The fund’s overall forward price-to-earnings multiple is a hair under 18 times, near the S&P 500 just over 18 times, according to FactSet. It’s normal for health names to trade almost in line with the broader market, but they sometimes trade deep discounts.
Higher healthcare multiples look unlikely as investors get lower earnings growth for them; according to FactSet, the healthcare ETF’s expected growth in annualized earnings per share is about 10% for the next three years. The S&P 500 is around 11%.
So the economy and stock prices are signaling that significant near-term transport is probably not in the cards. That doesn’t mean, however, that there aren’t long-term opportunities for investors who are willing to hang in there.
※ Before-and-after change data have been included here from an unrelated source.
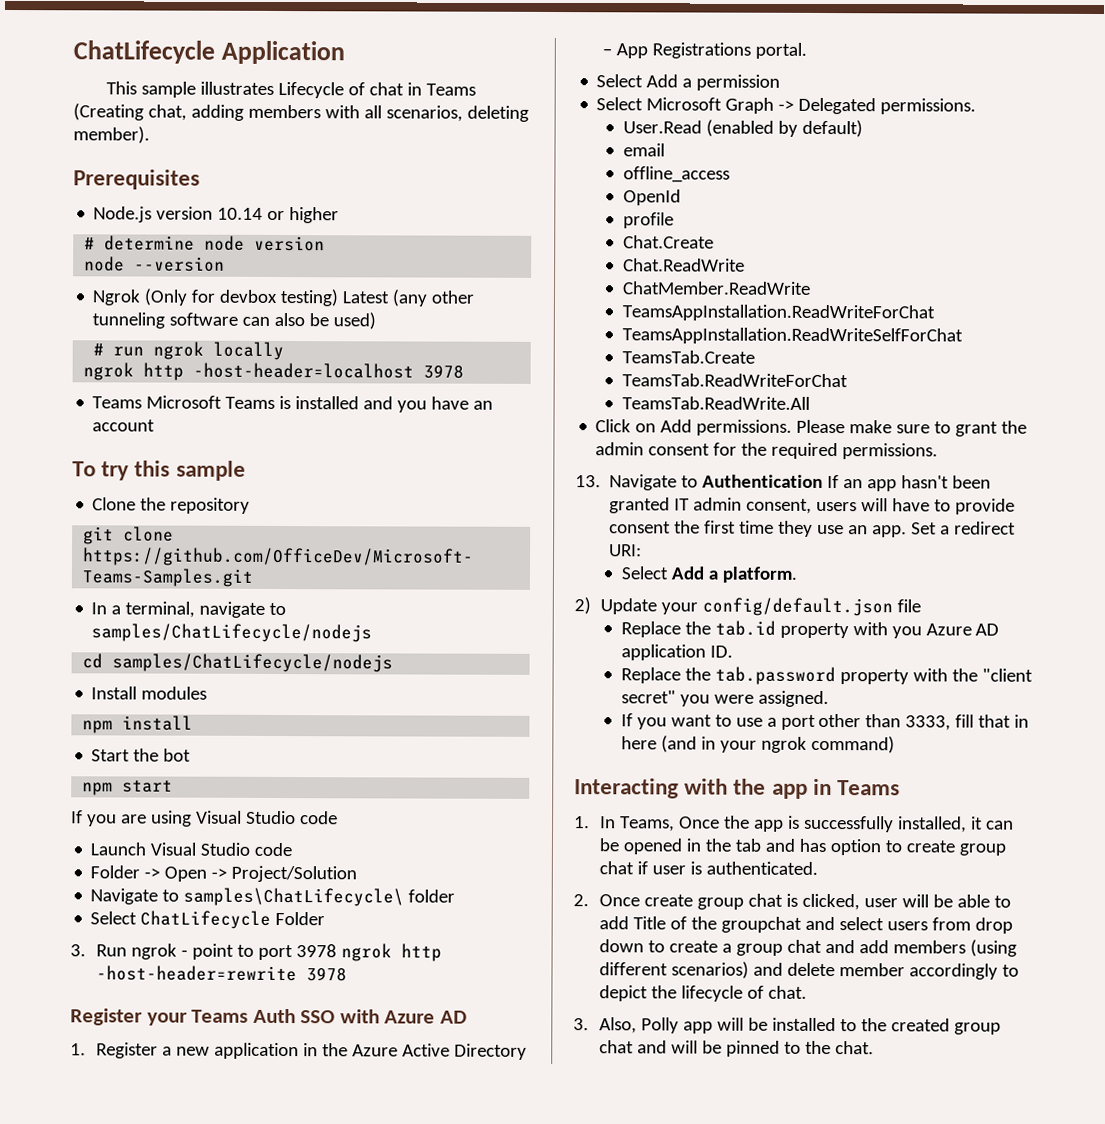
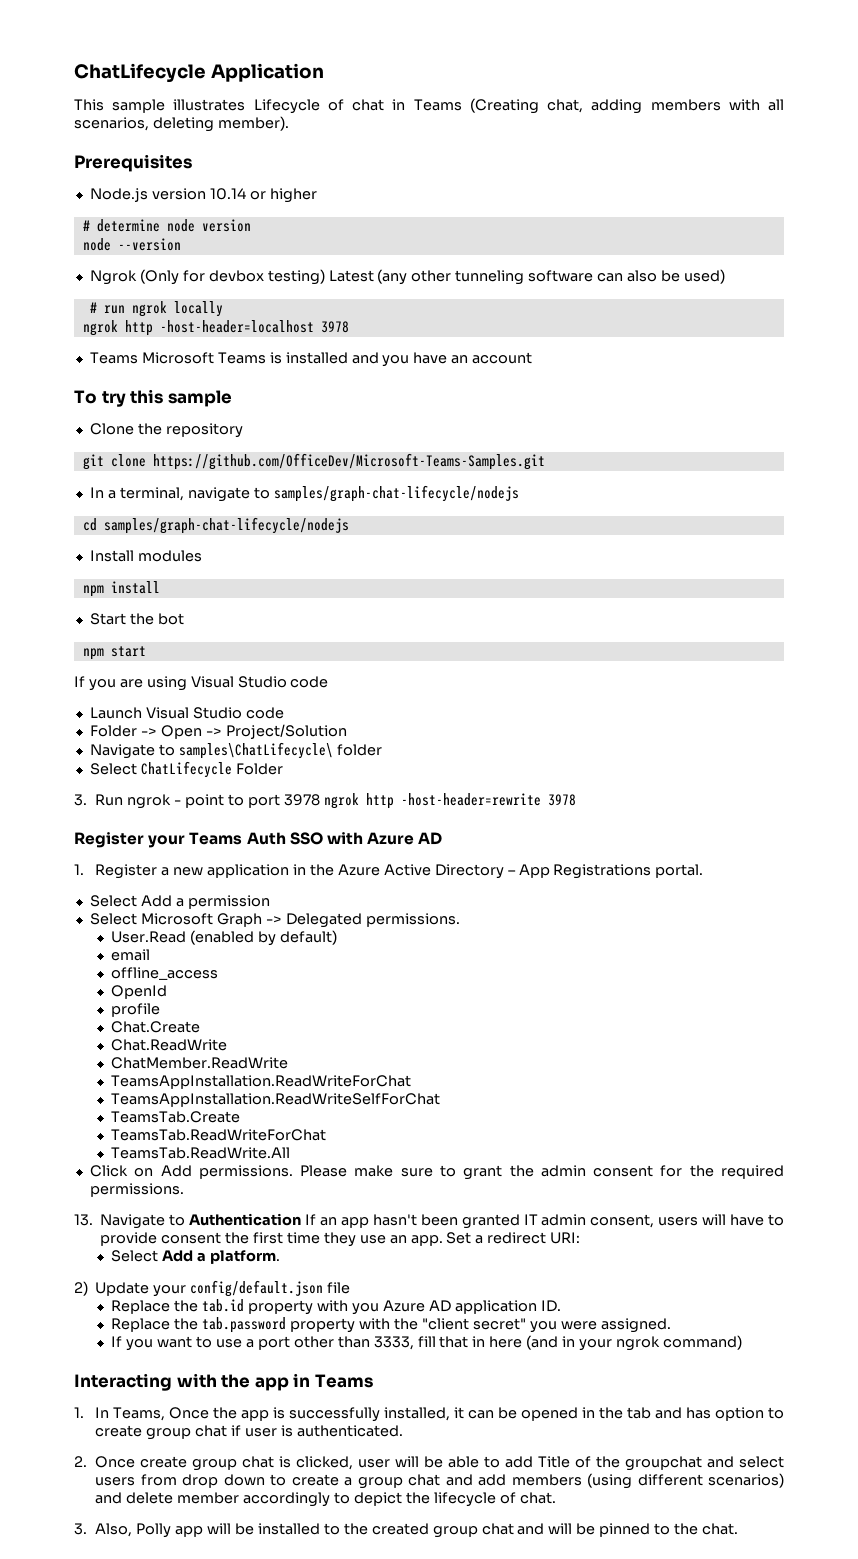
- In a terminal, navigate to samples/ChatLifecycle/nodejs
+ In a terminal, navigate to samples/graph-chat-lifecycle/nodejs
- cd samples/ChatLifecycle/nodejs
+ cd samples/graph-chat-lifecycle/nodejs

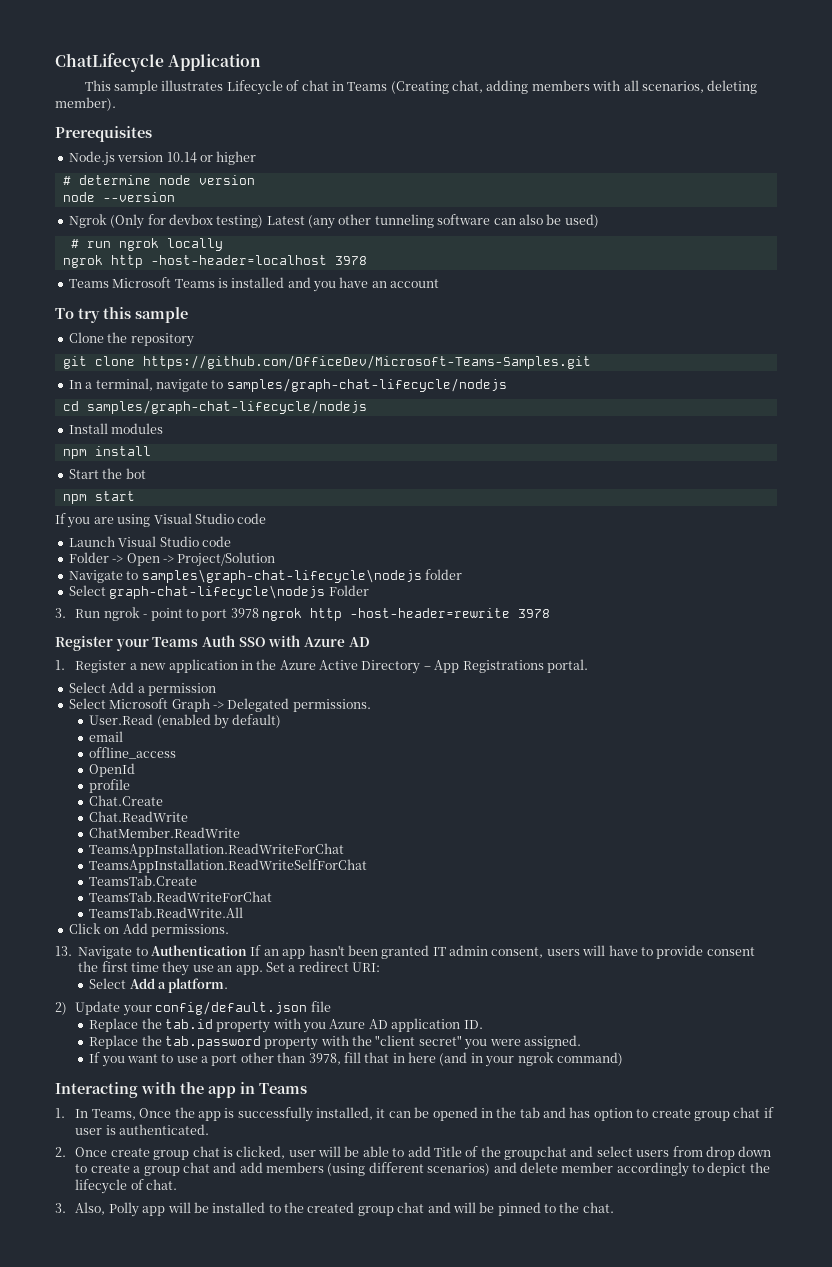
- Navigate to samples\ChatLifecycle\ folder
+ Navigate to samples\graph-chat-lifecycle\nodejs folder
- Select ChatLifecycle Folder
+ Select graph-chat-lifecycle\nodejs Folder
- Please make sure to grant the admin consent for the required permissions.
- If you want to use a port other than 3333, fill that in here (and in your ngrok command)
+ If you want to use a port other than 3978, fill that in here (and in your ngrok command)

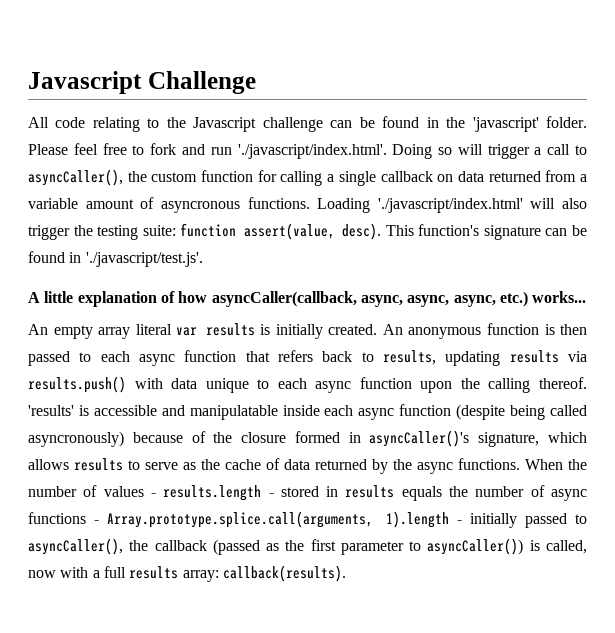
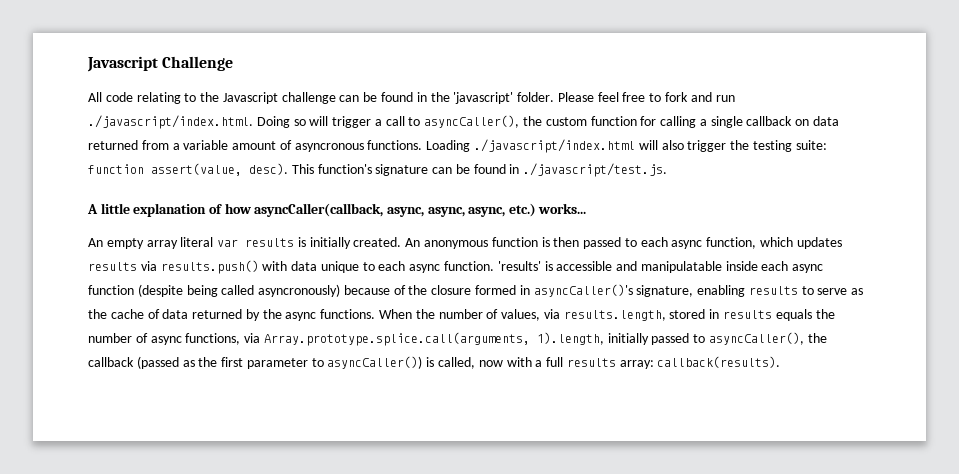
- Please feel free to fork and run './javascript/index.html'. Doing so will trigger a call to asyncCaller(), the custom function for calling a single callback on data returned from a variable amount of asyncronous functions.
+ Please feel free to fork and run ./javascript/index.html. Doing so will trigger a call to asyncCaller(), the custom function for calling a single callback on data returned from a variable amount of asyncronous functions.
- Loading './javascript/index.html' will also trigger the testing suite: function assert(value, desc).
+ Loading ./javascript/index.html will also trigger the testing suite: function assert(value, desc).
- This function's signature can be found in './javascript/test.js'.
+ This function's signature can be found in ./javascript/test.js.
- An anonymous function is then passed to each async function that refers back to results, updating results via results.push() with data unique to each async function upon the calling thereof.
+ An anonymous function is then passed to each async function, which updates results via results.push() with data unique to each async function.
- 'results' is accessible and manipulatable inside each async function (despite being called asyncronously) because of the closure formed in asyncCaller()'s signature, which allows results to serve as the cache of data returned by the async functions.
+ 'results' is accessible and manipulatable inside each async function (despite being called asyncronously) because of the closure formed in asyncCaller()'s signature, enabling results to serve as the cache of data returned by the async functions.
- When the number of values - results.length - stored in results equals the number of async functions - Array.prototype.splice.call(arguments, 1).length - initially passed to asyncCaller(), the callback (passed as the first parameter to asyncCaller()) is called, now with a full results array: callback(results).
+ When the number of values, via results.length, stored in results equals the number of async functions, via Array.prototype.splice.call(arguments, 1).length, initially passed to asyncCaller(), the callback (passed as the first parameter to asyncCaller()) is called, now with a full results array: callback(results).

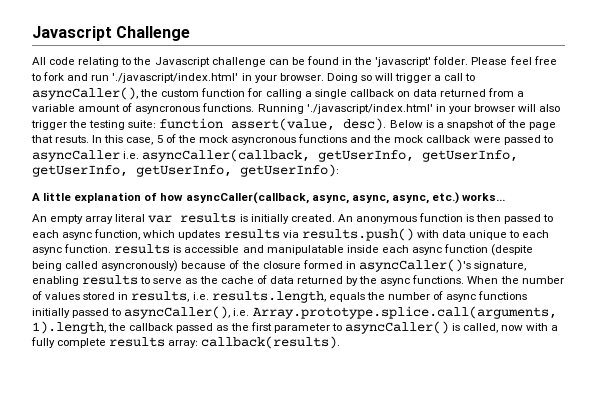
- Please feel free to fork and run ./javascript/index.html. Doing so will trigger a call to asyncCaller(), the custom function for calling a single callback on data returned from a variable amount of asyncronous functions.
+ Please feel free to fork and run './javascript/index.html' in your browser. Doing so will trigger a call to asyncCaller(), the custom function for calling a single callback on data returned from a variable amount of asyncronous functions.
- Loading ./javascript/index.html will also trigger the testing suite: function assert(value, desc).
+ Running './javascript/index.html' in your browser will also trigger the testing suite: function assert(value, desc).
- This function's signature can be found in ./javascript/test.js.
+ Below is a snapshot of the page that resuts. In this case, 5 of the mock asyncronous functions and the mock callback were passed to asyncCaller i.e. asyncCaller(callback, getUserInfo, getUserInfo, getUserInfo, getUserInfo, getUserInfo):
- An anonymous function is then passed to each async function, which updates results via results.push() with data unique to each async function. 'results' is accessible and manipulatable inside each async function (despite being called asyncronously) because of the closure formed in asyncCaller()'s signature, enabling results to serve as the cache of data returned by the async functions.
+ An anonymous function is then passed to each async function, which updates results via results.push() with data unique to each async function. results is accessible and manipulatable inside each async function (despite being called asyncronously) because of the closure formed in asyncCaller()'s signature, enabling results to serve as the cache of data returned by the async functions.
- When the number of values, via results.length, stored in results equals the number of async functions, via Array.prototype.splice.call(arguments, 1).length, initially passed to asyncCaller(), the callback (passed as the first parameter to asyncCaller()) is called, now with a full results array: callback(results).
+ When the number of values stored in results, i.e. results.length, equals the number of async functions initially passed to asyncCaller(), i.e. Array.prototype.splice.call(arguments, 1).length, the callback passed as the first parameter to asyncCaller() is called, now with a fully complete results array: callback(results).

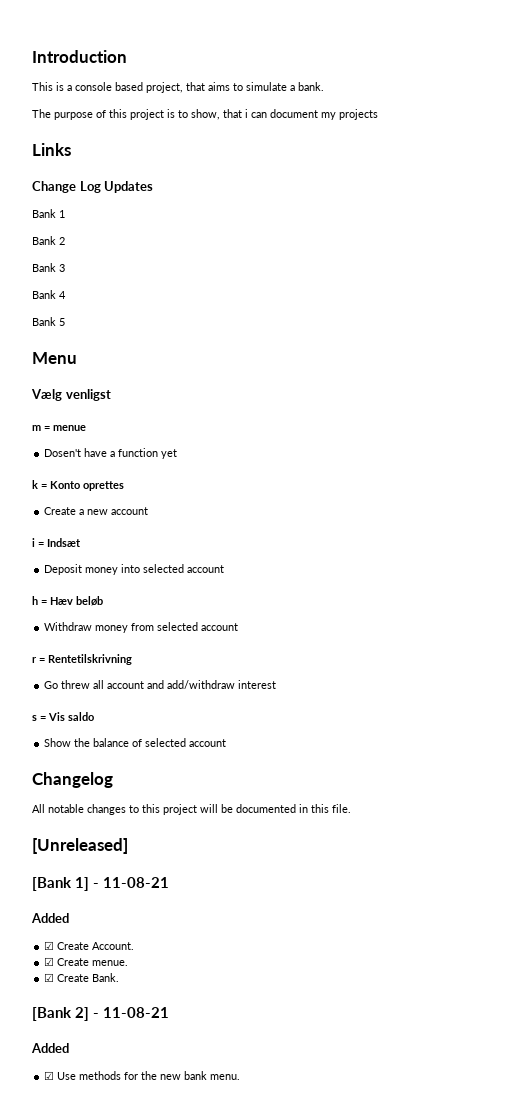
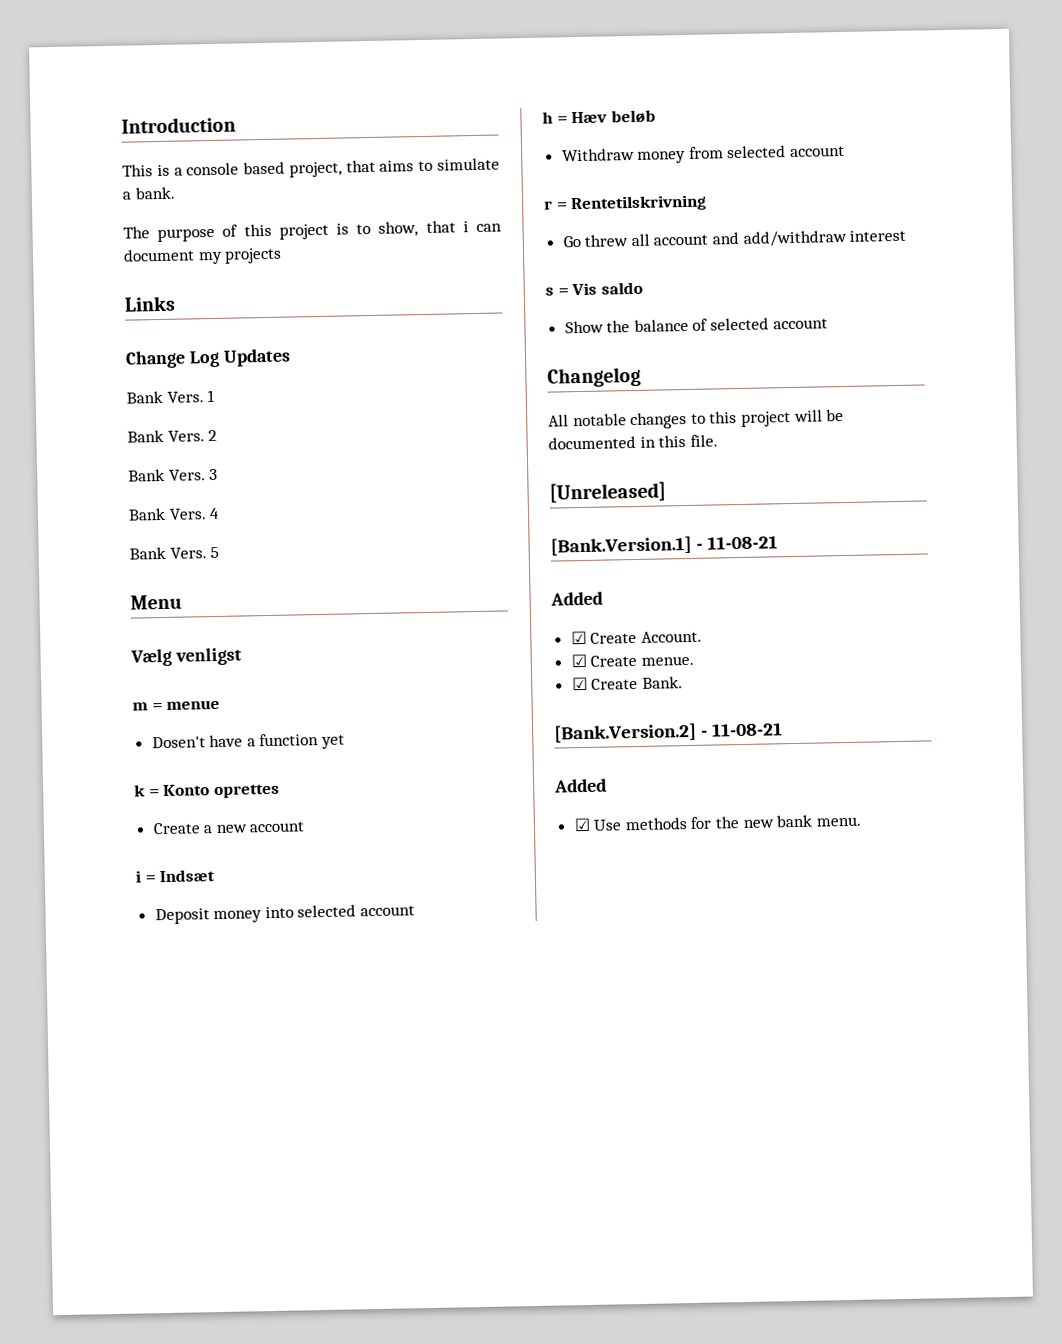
- Bank 1
+ Bank Vers. 1
- Bank 2
+ Bank Vers. 2
- Bank 3
+ Bank Vers. 3
- Bank 4
+ Bank Vers. 4
- Bank 5
+ Bank Vers. 5
- [Bank 1] - 11-08-21
+ [Bank.Version.1] - 11-08-21
- [Bank 2] - 11-08-21
+ [Bank.Version.2] - 11-08-21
Perhaps the biggest consideration should be the search for new drugs, especially by companies whose patents on blockbuster drugs are soon to expire.
Merck
(MRK), with a market value of $292 million, is an example. The pharmaceutical company just paid nearly $11 billion for Prometheus Biosciences, which has several drugs in the pipeline; one is an ulcerative colitis drug in the third phase of trial results. The next step is approval by the Food and Drug Administration.
Merck will need another big seller by 2028, when the patent for its top-selling cancer treatment, Keytruda, could expire. Today, Keytruda represents more than $20 billion of the company’s $60 billion in annual sales. Prometheus’ ulcerative colitis drug has potential annual revenue of $30 billion, says
Mizuho
analysts.
Merck’s new drug opportunities “could be significant contributors to positive sentiment and valuation expansion,” Mizuho’s Mara Goldstein wrote.
While the deal with Prometheus, which is not profitable, will reduce total profits in the short term, it should increase profits in the long term.
For Merck shares, the deal could boost gains. It’s selling at just over 15 times forward earnings per share, which isn’t bad for the expected 13% annualized EPS growth over the next three years, a rate that could improve thanks to growth. ‘OK. The company continues to increase sales of existing drugs and will resume share buybacks, which reduces the number of shares and increases EPS.
The bottom line, then, is that there’s still room for health care to work with the right game.
But the easy money has really been made. Now finding winners is all about doing your homework on every company that looks interesting.